Malaysia relies on foreigners — people from Indonesia and Bangladesh — for 70 percent of its plantation workforce. Due to the outbreak, thousands of people left the plantations, against the usual 2-3 percent that leave every year. This massive outflow of workers pressurised the industry.

Sunflower Oil: India imports nearly 2.5 million tonnes of sunflower oil from Russia and Ukraine. These two countries produce nearly 50 percent of the global sunflower oil. But in recent years, both countries have witnessed drought-like conditions, thus impacting sunflower oil production.

Soybean Oil: Brazil is the top Soybean exporter and like Ukraine and Russia, it is also battling with dry weather conditions. Farmers cannot plant Soybean in such dry weather conditions, so they are biding their time. Meanwhile, sensing the dwindling production, China began hoarding supplies of oil to feed its massive population.

Further, the global and domestic demand for edible oil has risen in the last few months despite the COVID-19 pandemic. And the countries battling labour issues, the impact of La Nina, and export duties could not keep up.

The price rise was more concerning in India as the prices in the country rose more than proportionately as compared to the international price rise.

The current scene

The government last week said prices of cooking oils have started to soften due to a fall in global rates and lower domestic demand.

Last Friday, the union food secretary said there is a declining trend in the edible oil prices as per the futures market rates. “Prices are softening every week.

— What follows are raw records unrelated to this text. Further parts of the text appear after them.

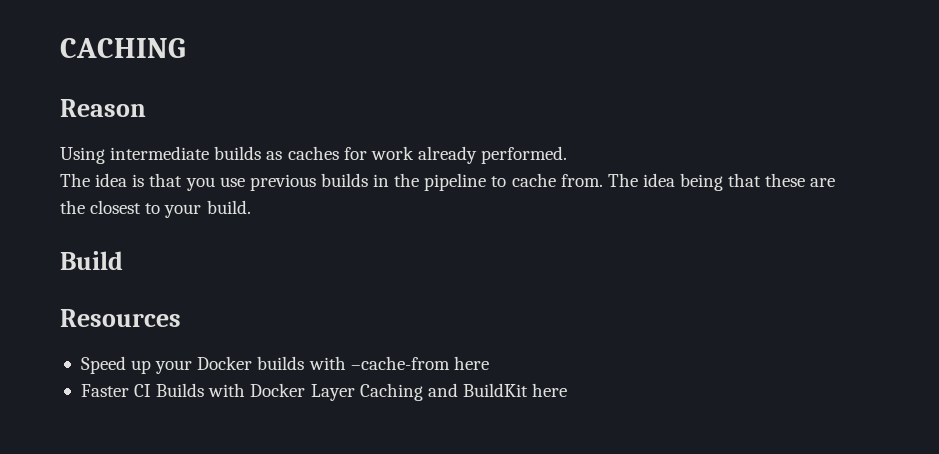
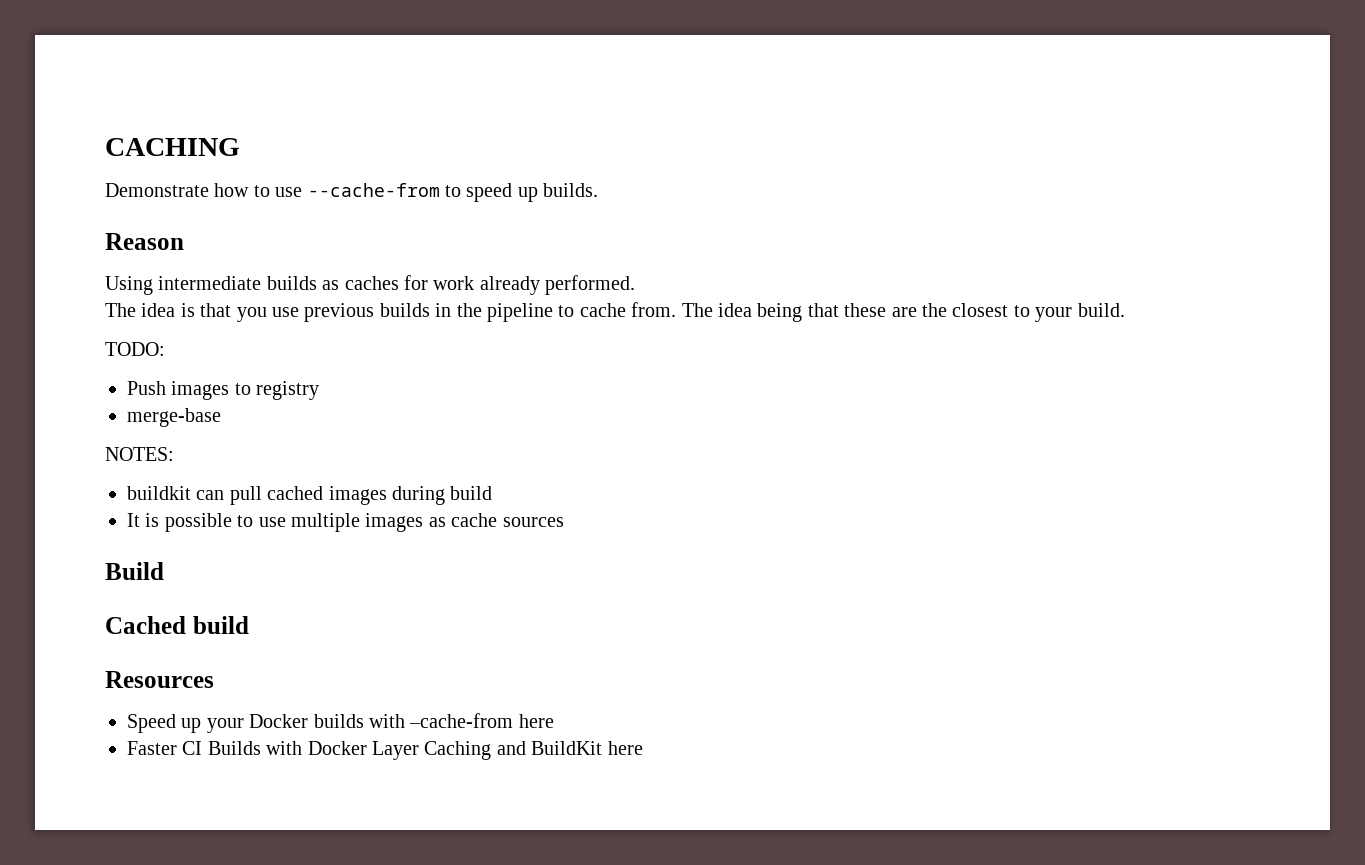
+ Demonstrate how to use --cache-from to speed up builds.
+ TODO:
+ Push images to registry
+ merge-base
+ NOTES:
+ buildkit can pull cached images during build
+ It is possible to use multiple images as cache sources
+ Cached build

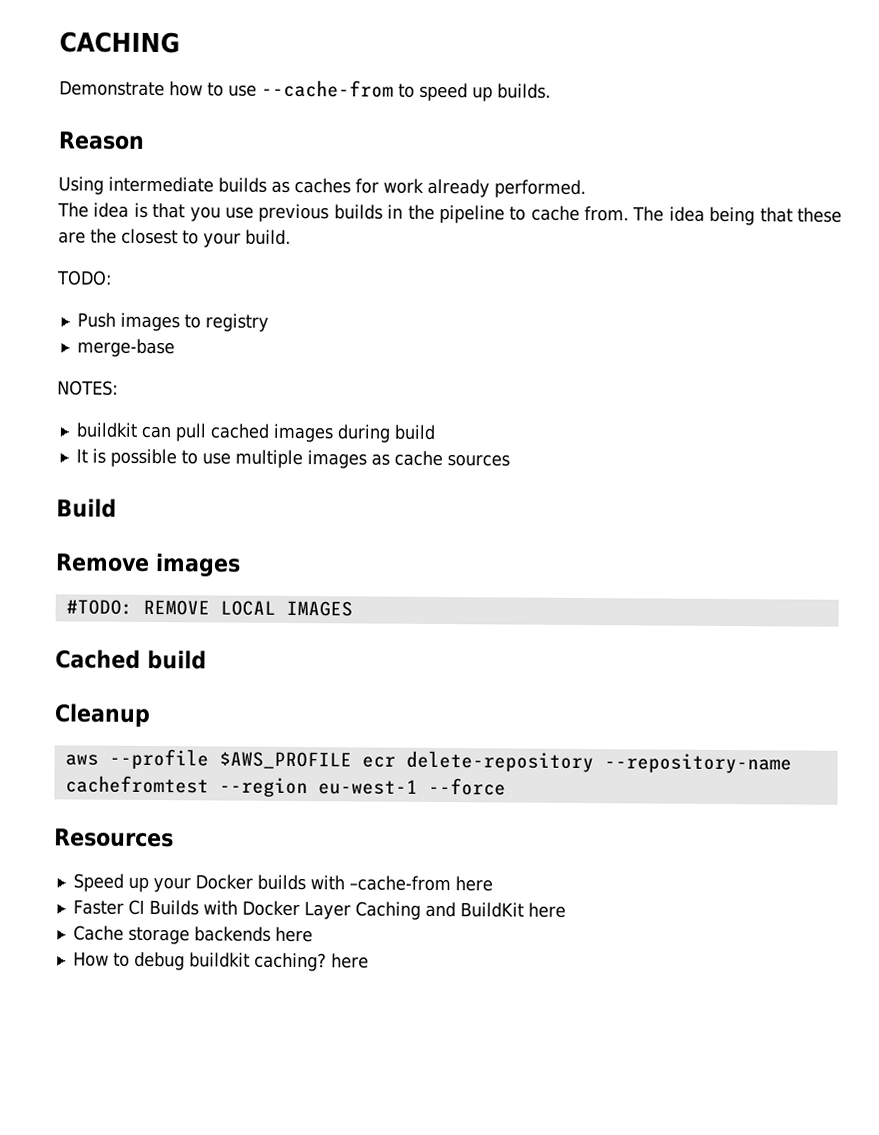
+ Remove images
+ #TODO: REMOVE LOCAL IMAGES
  Cached build
+ Cleanup
+ aws --profile $AWS_PROFILE ecr delete-repository --repository-name cachefromtest --region eu-west-1 --force
+ Cache storage backends here
+ How to debug buildkit caching? here

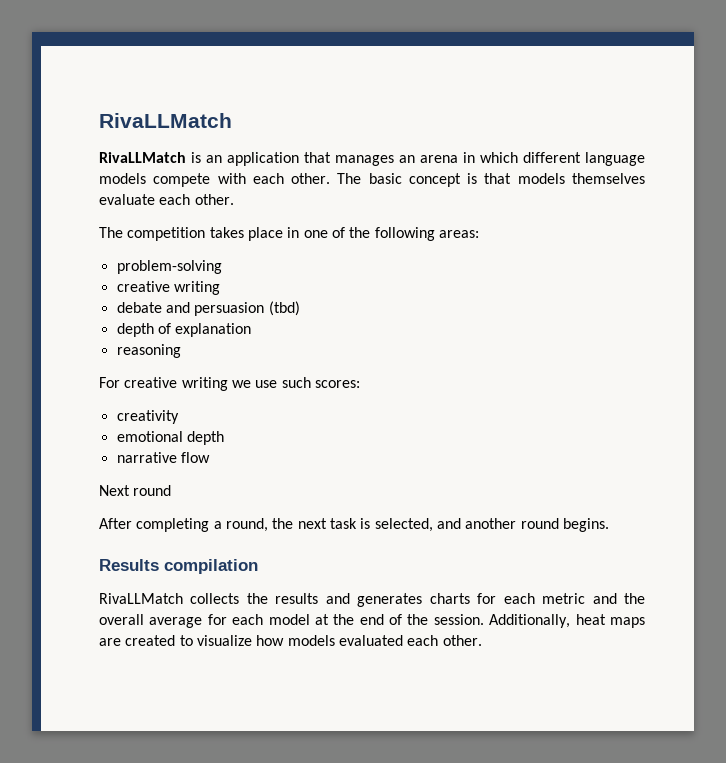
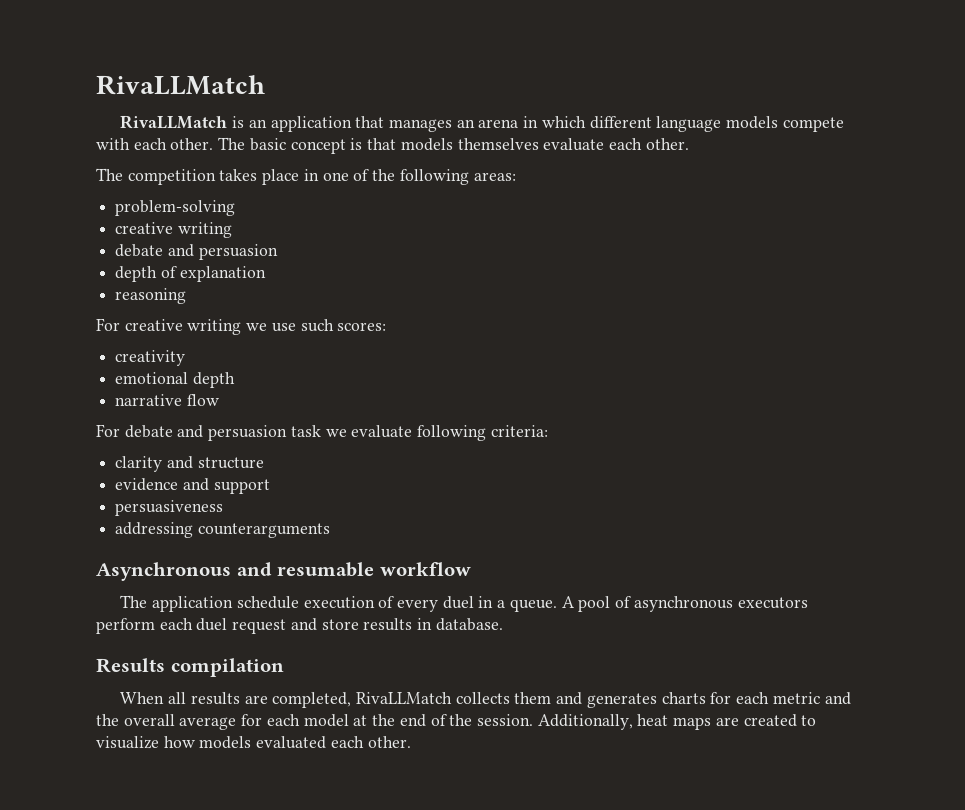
  problem-solving
  creative writing
- debate and persuasion (tbd)
+ debate and persuasion
- Next round
- After completing a round, the next task is selected, and another round begins.
+ For debate and persuasion task we evaluate following criteria:
+ clarity and structure
+ evidence and support
+ persuasiveness
+ addressing counterarguments
+ Asynchronous and resumable workflow
+ The application schedule execution of every duel in a queue. A pool of asynchronous executors perform each duel request and store results in database.
  Results compilation
- RivaLLMatch collects the results and generates charts for each metric and the overall average for each model at the end of the session.
+ When all results are completed, RivaLLMatch collects them and generates charts for each metric and the overall average for each model at the end of the session.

There is a declining trend. Even the futures market prices are showing a declining trend,” he said.

Further, the government mentioned that the demand for cooking oils has come down by 15-20 percent because of the pandemic.

Edible oil prices as per futures market

What does the future hold?

Trade body SEA has suggested a couple of steps to the government to curb the price rise. One, it suggested, the government must reduce duty only after the Kharif oilseed planting season is over. This would help ensure that the authorities don’t end up sending negative signals to the local oilseed farmers. It has asked the government to supply edible oils at subsided rates via ration shops.

It had also suggested the government curbs speculative trade in the agri-futures market.

The government is considering reducing import taxes on edible oils, per a Reuters report. India levies a 32.5 percent tax on palm oil imports and 35 percent on soybean and soy oil. The tax reduction could help lower local prices and boost consumption.

The government will make a final decision to cut taxes sometime this month.

However, some experts are against cutting import duties. They argue that the tax cut can only help overseas suppliers and discourage farmers from expanding oilseed acreage, a consumer affairs official told Reuters.

The government had reduced the basic customs duty on crude palm oil on November 27 to 27.5 percent, but to no avail.

How do rising food prices affect India?

For one, an average Indian consumes 19 kgs worth of edible oil each year. But, a disproportionate rise in the price of edible oil wouldn’t hit consumers’ pockets just from one direction.

Rising prices of edible oil impact restaurants, cosmetic companies, and consumer companies. So when the oil prices surge, your restaurant bills, perfumes, and soaps become costlier too, a Finshots report said.